Più delicato è il secondo caso. Inizialmente il governo aveva previsto la riapertura di 973 scuole rurali ma, in seguito, la misura è stata dimezzata in base ai controlli sanitari e strutturali. Circa 500 saranno le scuole nell’interno che riapriranno le porte da mercoledì per tre giorni a settimana dalle 9 alle 12:30. Si tratta più che altro di una grossa necessità come aveva ammesso lo stesso ministro di Educazione e Cultura Pablo Da Silveira parlando di ""giustizia sociale" verso gli alunni delle scuole rurali, vittime dimenticate di questa crisi: per molti di loro l’unica fonte di alimentazione è la scuola che garantisce inoltre la connessione a internet vitale anche per poter continuare l’insegnamento a distanza che altrimenti perderebbero.

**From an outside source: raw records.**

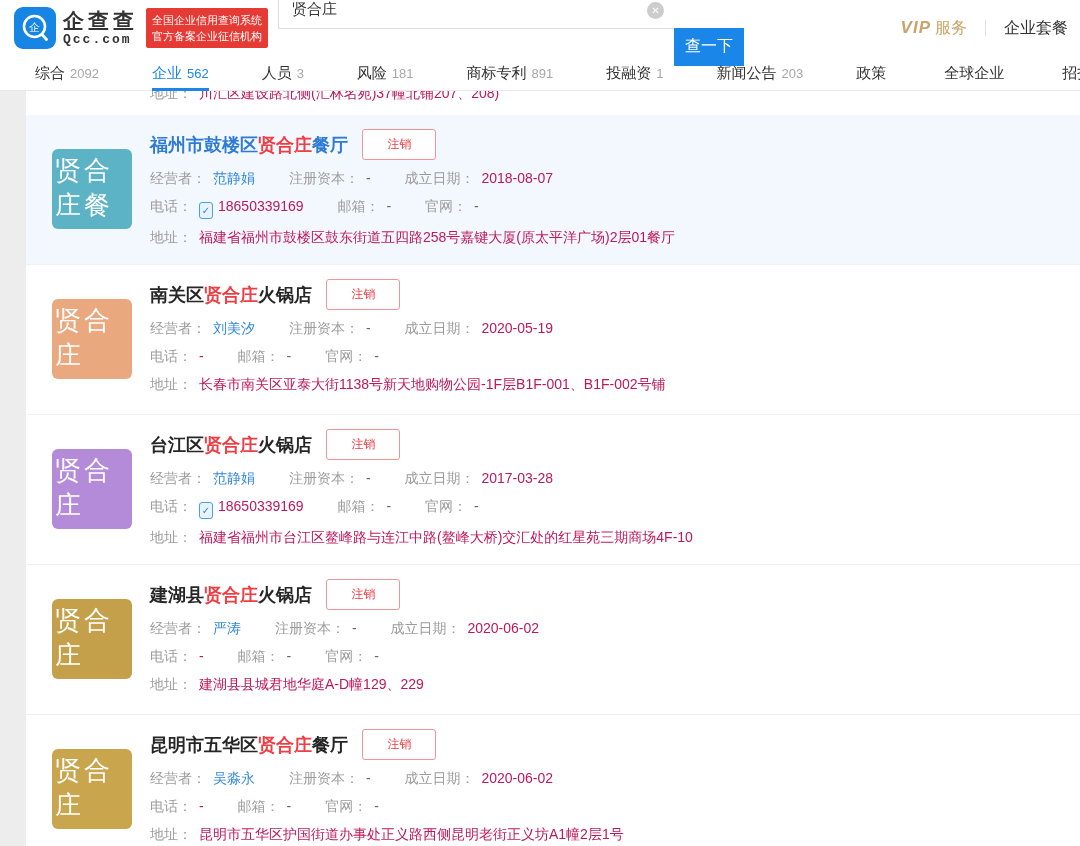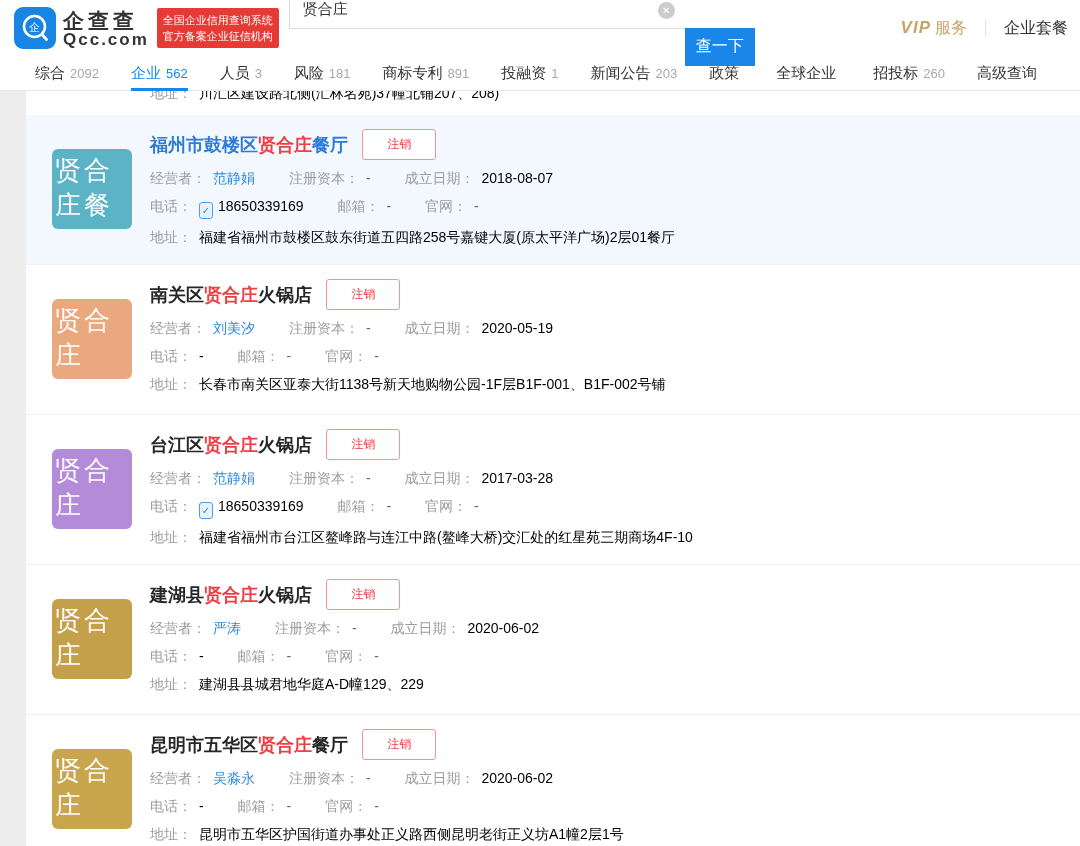"Qcc.com" .brand-en { font-family: none -> Liberation Mono, monospace; font-size: 17px -> 13px }
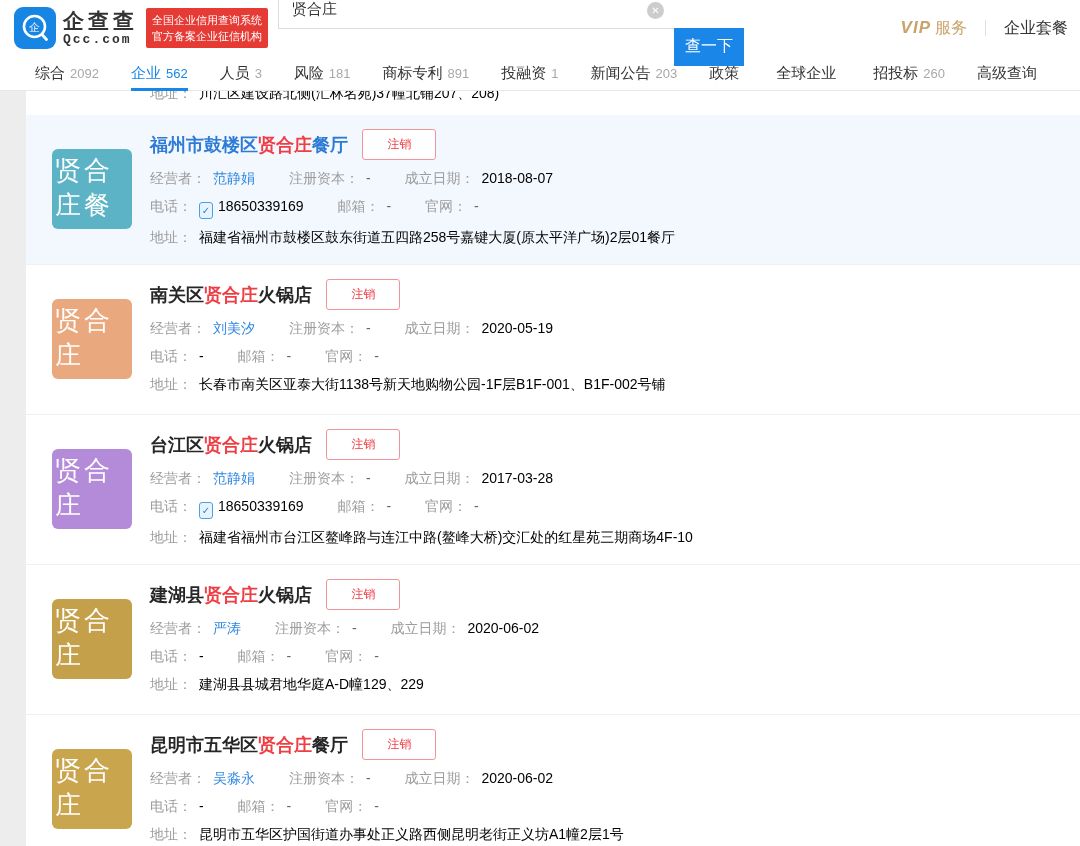"综合" nav { gap: none -> 21px }
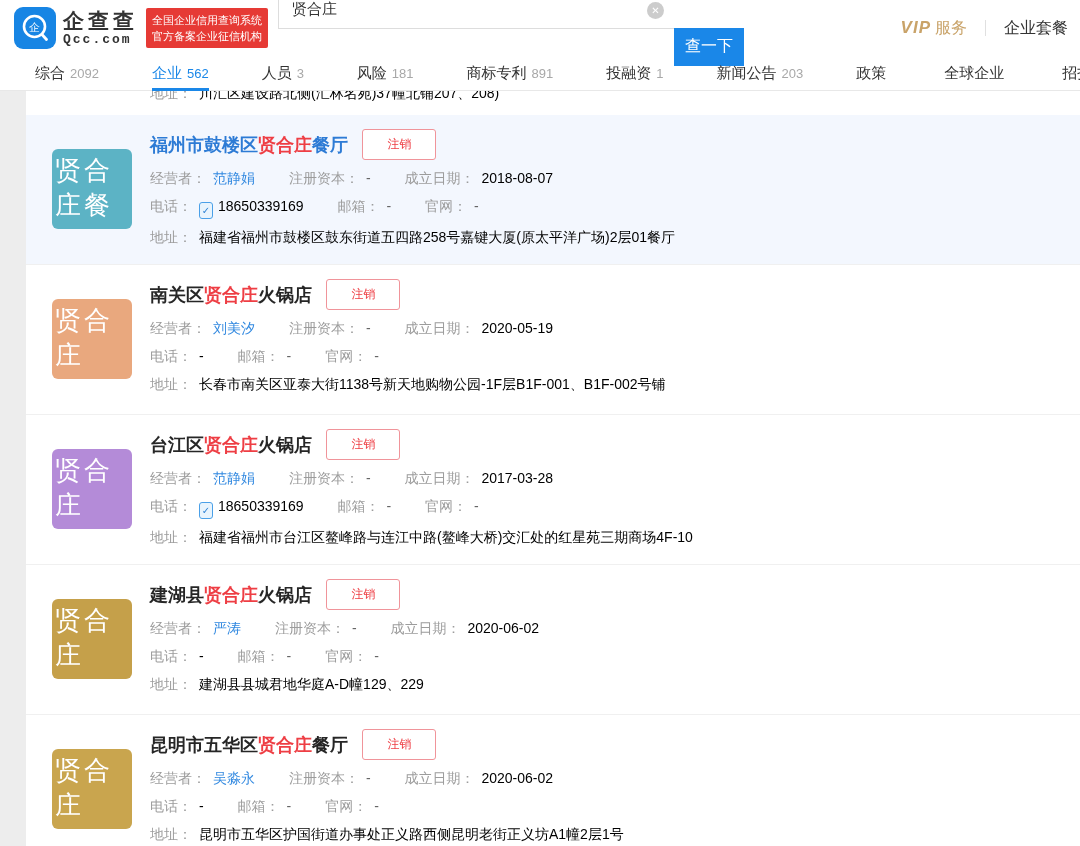"川汇区建设路北侧(汇林名苑)37幢北铺207、208)" .val { color: #000000 -> #be185d }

Oltre all’aspetto sanitario, il coronavirus in Uruguay preoccupa soprattutto per le conseguenze che avrà su un’economia che presentava già segnali di preoccupazione. In meno di un mese, tra il 16 marzo e il 3 aprile aprile, il BPS (Banco de Previsión Social) ha già ricevuto oltre 100mila richieste di cassa integrazione, una minima parte di un problema molto più grande: il ministro del Lavoro Pablo Mieres ha assicurato l’esistenza di più di 400 lavoratori informali e più di 80mila lavoratori autonomi con partita iva, un esercito di persone che verrà escluso dai sussidi. La disoccupazione intanto è volata al 10,5%, il tasso più alto dal 2007, ma il dato è fermo al mese di febbraio e tutto sembra indicare che continuerà a crescere in futuro.